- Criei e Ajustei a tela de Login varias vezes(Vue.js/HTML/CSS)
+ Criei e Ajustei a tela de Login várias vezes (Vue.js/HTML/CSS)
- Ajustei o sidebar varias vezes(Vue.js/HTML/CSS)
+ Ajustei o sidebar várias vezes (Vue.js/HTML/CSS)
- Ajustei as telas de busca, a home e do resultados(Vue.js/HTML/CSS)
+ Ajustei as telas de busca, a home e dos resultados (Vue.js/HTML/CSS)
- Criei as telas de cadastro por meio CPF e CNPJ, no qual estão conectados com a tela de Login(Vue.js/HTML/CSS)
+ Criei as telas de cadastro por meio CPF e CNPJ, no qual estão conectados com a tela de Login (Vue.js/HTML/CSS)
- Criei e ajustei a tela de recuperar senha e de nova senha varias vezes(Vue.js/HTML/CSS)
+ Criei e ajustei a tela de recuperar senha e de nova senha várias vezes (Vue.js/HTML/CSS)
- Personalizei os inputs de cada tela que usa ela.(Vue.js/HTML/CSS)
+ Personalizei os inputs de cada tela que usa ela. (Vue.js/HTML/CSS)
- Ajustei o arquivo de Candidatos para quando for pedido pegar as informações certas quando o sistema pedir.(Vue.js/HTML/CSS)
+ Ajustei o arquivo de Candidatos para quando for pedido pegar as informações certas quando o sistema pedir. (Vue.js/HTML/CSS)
■ ■ ■
__What to produce__.
Pick every line of the data that includes the string "nova".

__Task output__.
- Criei e ajustei a tela de recuperar senha e de nova senha varias vezes(Vue.js/HTML/CSS)
+ Criei e ajustei a tela de recuperar senha e de nova senha várias vezes (Vue.js/HTML/CSS)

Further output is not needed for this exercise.